The list opens with fear of fraud, poor transfer or foreign exchange rates, lack of transparency on how much the transfer costs will be that affects the received amounts, delivery of funds taking too long and, the destination country or market having so many restrictions. 

Others are few options to deliver funds via the recipient’s preferred method, lack of a mechanism to track when funds will be received, poor customer support, inability to use a trusted money transfer provider and, difficulty in using mobile apps or websites. 

The report documents that while there is considerable variation in costs from region to region, four in 10 SMEs complain about poor exchange rates and high transfer fees with their online payment solutions.  

“Their anger is understandable,” the report says. It notes that some cases, a cross-border payment can cost up to 10 times more than a domestic payment. 

This extends to transaction costs with over one-third of SME respondents also saying there was a lack of transparency around the online payment costs. 

The survey also found that more than one-third of SMEs have experienced late or failed payments when making cross-border transactions—a percentage that rises to half of SMEs in Saudi Arabia and India. 

“Among those who have experienced this issue, not being able to pay suppliers on time is the most common consequence,” the report says.  

Around a third of SMEs are reported to have also been unable to buy essential supplies and/or suffered reputational damage as a result of late payments.  

“Moreover, almost half say that these delivery difficulties have made them less confident using cross-border payments and more likely to use domestic suppliers instead,” the report adds. 

Poor service provision by payment platforms remains a serious threat to small business success in Kenya and across the globe, a past Mastercard survey found.

The findings are consistent with the Borderless Payments Report of 2021, which noted the trend is bigger in digital cross-border payments, where about 45 per cent of SMEs and 42 per cent of consumers fear they might become victims of fraud.

This was the feeling among 7,586 consumers in the UK, UAE, Saudi Arabia, South Africa, China, Singapore, India, US, Canada, Mexico, France, Germany, Brazil, Colombia and Chile and another 3,074 representatives of micro, small and medium-sized enterprises in each of these markets.
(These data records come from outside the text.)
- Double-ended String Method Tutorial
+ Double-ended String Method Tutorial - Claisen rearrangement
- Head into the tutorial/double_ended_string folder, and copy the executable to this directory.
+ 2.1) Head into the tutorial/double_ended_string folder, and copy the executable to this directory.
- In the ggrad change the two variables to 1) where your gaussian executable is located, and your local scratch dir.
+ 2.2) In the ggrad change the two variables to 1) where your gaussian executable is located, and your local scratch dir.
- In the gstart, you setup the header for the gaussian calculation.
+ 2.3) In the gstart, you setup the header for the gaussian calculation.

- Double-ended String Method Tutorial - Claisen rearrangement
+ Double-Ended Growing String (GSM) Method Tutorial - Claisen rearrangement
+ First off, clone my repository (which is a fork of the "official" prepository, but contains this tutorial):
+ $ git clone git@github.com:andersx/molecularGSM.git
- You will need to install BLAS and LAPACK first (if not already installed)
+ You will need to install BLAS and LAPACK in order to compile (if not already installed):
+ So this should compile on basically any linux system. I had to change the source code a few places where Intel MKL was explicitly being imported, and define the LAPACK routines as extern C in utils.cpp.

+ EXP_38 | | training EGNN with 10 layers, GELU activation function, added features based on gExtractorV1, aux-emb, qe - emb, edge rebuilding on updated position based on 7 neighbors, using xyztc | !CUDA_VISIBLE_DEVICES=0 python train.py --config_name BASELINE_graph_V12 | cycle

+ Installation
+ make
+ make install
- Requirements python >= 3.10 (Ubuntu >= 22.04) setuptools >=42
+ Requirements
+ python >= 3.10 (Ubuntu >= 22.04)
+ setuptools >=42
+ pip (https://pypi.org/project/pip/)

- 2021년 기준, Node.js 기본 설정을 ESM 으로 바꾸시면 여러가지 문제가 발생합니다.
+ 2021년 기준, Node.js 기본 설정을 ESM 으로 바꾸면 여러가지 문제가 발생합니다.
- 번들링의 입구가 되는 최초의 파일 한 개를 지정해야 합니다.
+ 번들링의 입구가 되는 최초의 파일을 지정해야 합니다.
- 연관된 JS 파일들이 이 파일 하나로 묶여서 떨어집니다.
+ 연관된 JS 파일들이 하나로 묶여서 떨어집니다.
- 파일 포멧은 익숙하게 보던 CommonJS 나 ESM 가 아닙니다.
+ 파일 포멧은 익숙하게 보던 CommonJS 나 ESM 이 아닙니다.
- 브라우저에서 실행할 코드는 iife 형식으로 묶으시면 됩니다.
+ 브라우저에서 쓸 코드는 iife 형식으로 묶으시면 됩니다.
Payment service providers were also been blamed for poor pricing, where about 40 per cent of consumers and 45 per cent of businesses say cross-border payment systems provide poor foreign exchange rates, high transfer fees, or both.

“About one-third say digital platforms are not transparent enough about how much transfers will cost and how much money will be received,” the report said.

According to the survey, one in three consumers said cross-border payment platforms have limited options for delivering funds by the recipient’s preferred method.

This is despite the majority of businesses saying sending digital cross-border payments would improve the efficiency of any business (79 per cent), help the business grow (72 per cent), improve cash flow (69 per cent) and allow the business to survive (69 per cent).

Almost 40 per cent of businesses said they do not always get a receipt when they send online payments. About 30 per cent say they cannot track their transfer status or estimated arrival.

The survey found that three-quarters of consumers who send cross-border payments said they would be more inclined to use online platforms if they were faster.